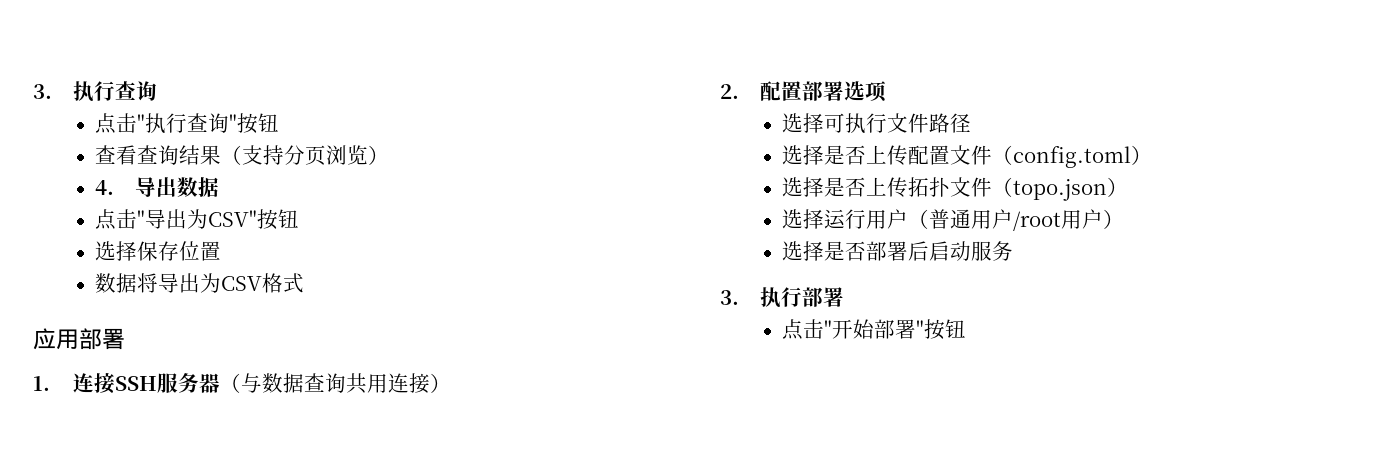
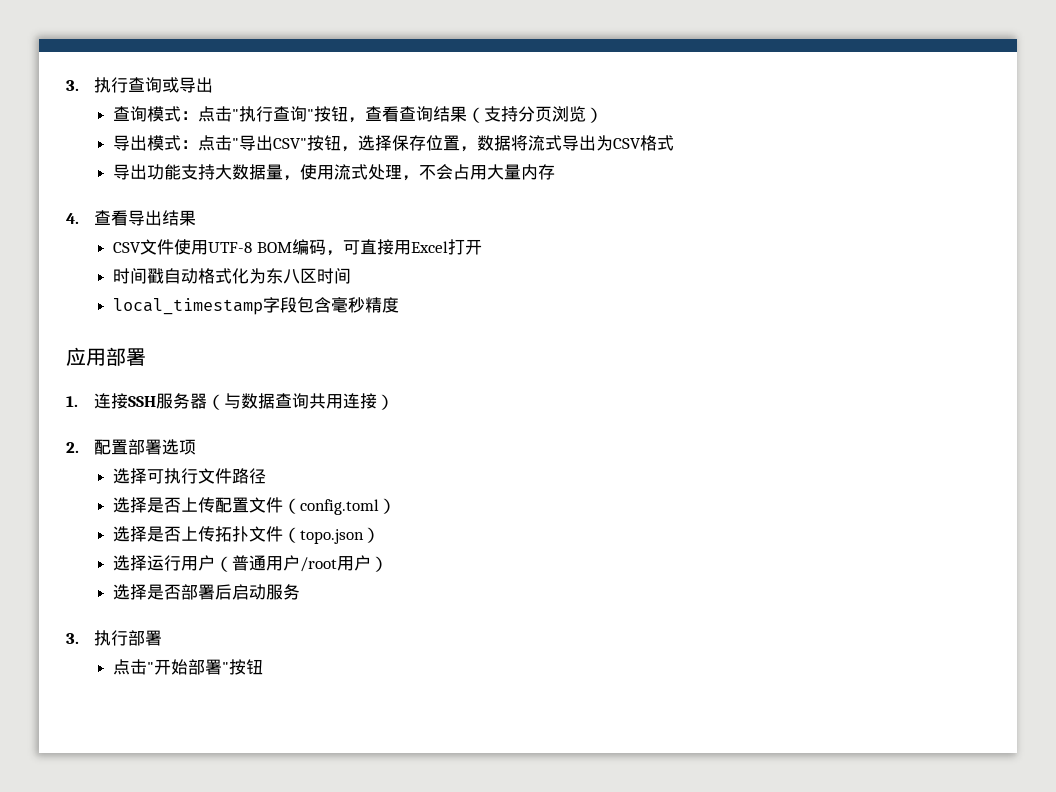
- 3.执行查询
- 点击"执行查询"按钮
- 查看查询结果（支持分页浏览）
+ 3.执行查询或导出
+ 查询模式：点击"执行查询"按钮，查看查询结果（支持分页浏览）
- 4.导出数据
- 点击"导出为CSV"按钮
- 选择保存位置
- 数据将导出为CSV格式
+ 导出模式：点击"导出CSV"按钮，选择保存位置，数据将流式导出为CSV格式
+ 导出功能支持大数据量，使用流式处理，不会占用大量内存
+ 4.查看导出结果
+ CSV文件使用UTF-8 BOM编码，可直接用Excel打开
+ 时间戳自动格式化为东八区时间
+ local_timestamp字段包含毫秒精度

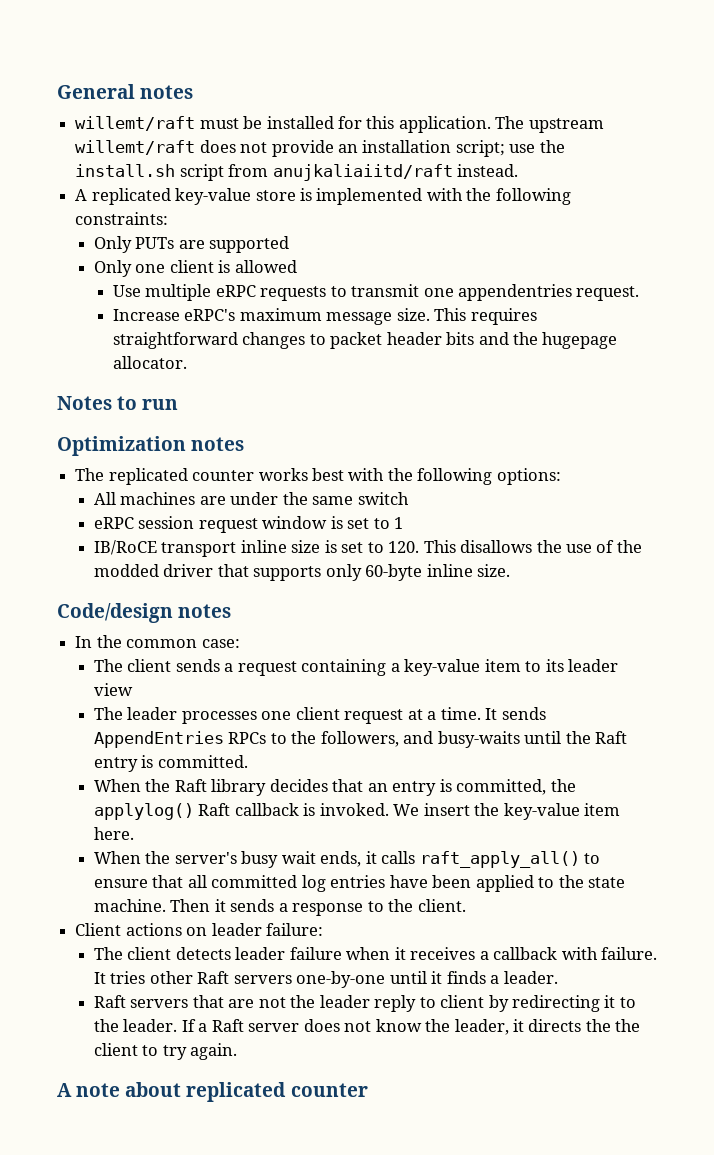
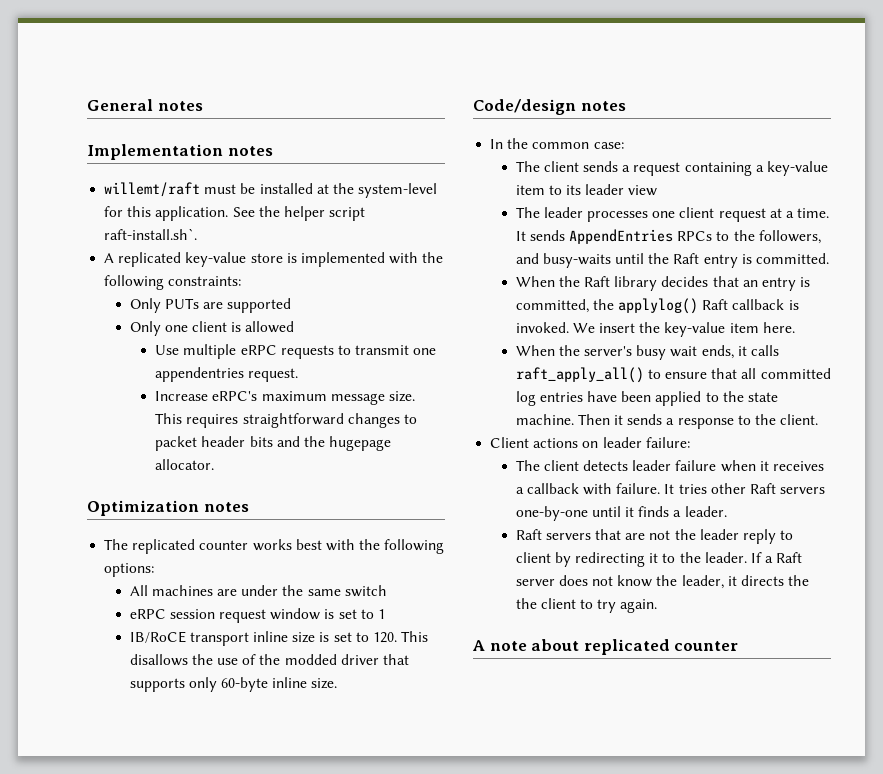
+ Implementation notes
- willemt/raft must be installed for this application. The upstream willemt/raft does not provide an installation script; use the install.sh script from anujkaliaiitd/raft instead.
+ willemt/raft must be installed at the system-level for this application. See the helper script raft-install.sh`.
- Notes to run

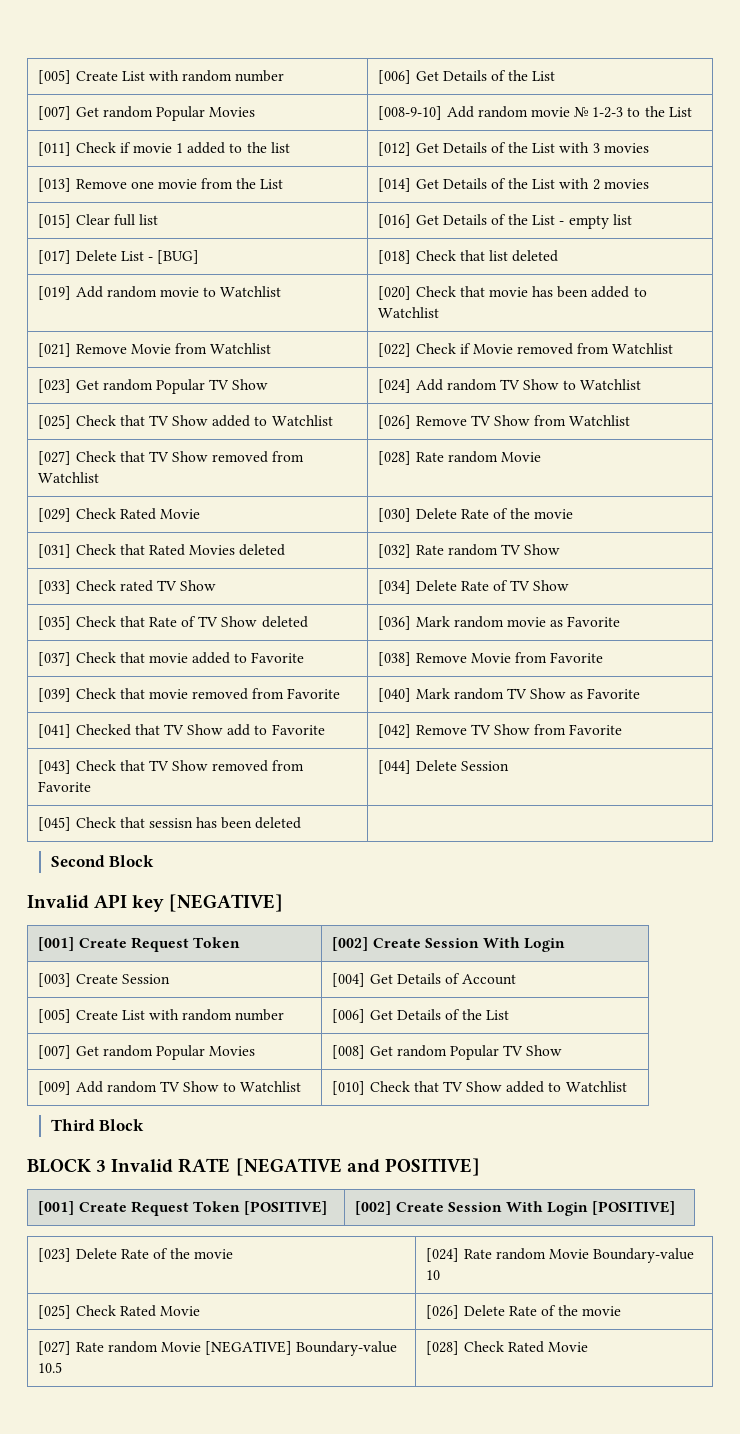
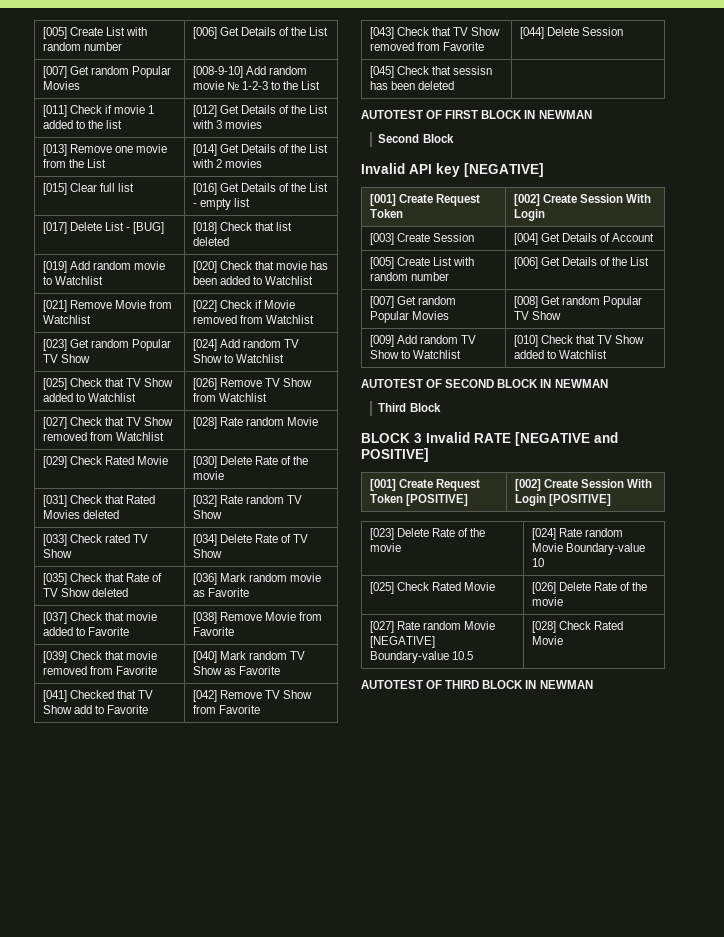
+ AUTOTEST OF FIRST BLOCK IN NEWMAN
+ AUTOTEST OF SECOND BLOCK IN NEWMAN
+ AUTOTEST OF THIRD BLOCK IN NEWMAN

— PROBLEM STATEMENT —
Go through the records and copy each line with "installed" in it.

— RESULT —
- willemt/raft must be installed for this application. The upstream willemt/raft does not provide an installation script; use the install.sh script from anujkaliaiitd/raft instead.
+ willemt/raft must be installed at the system-level for this application. See the helper script raft-install.sh`.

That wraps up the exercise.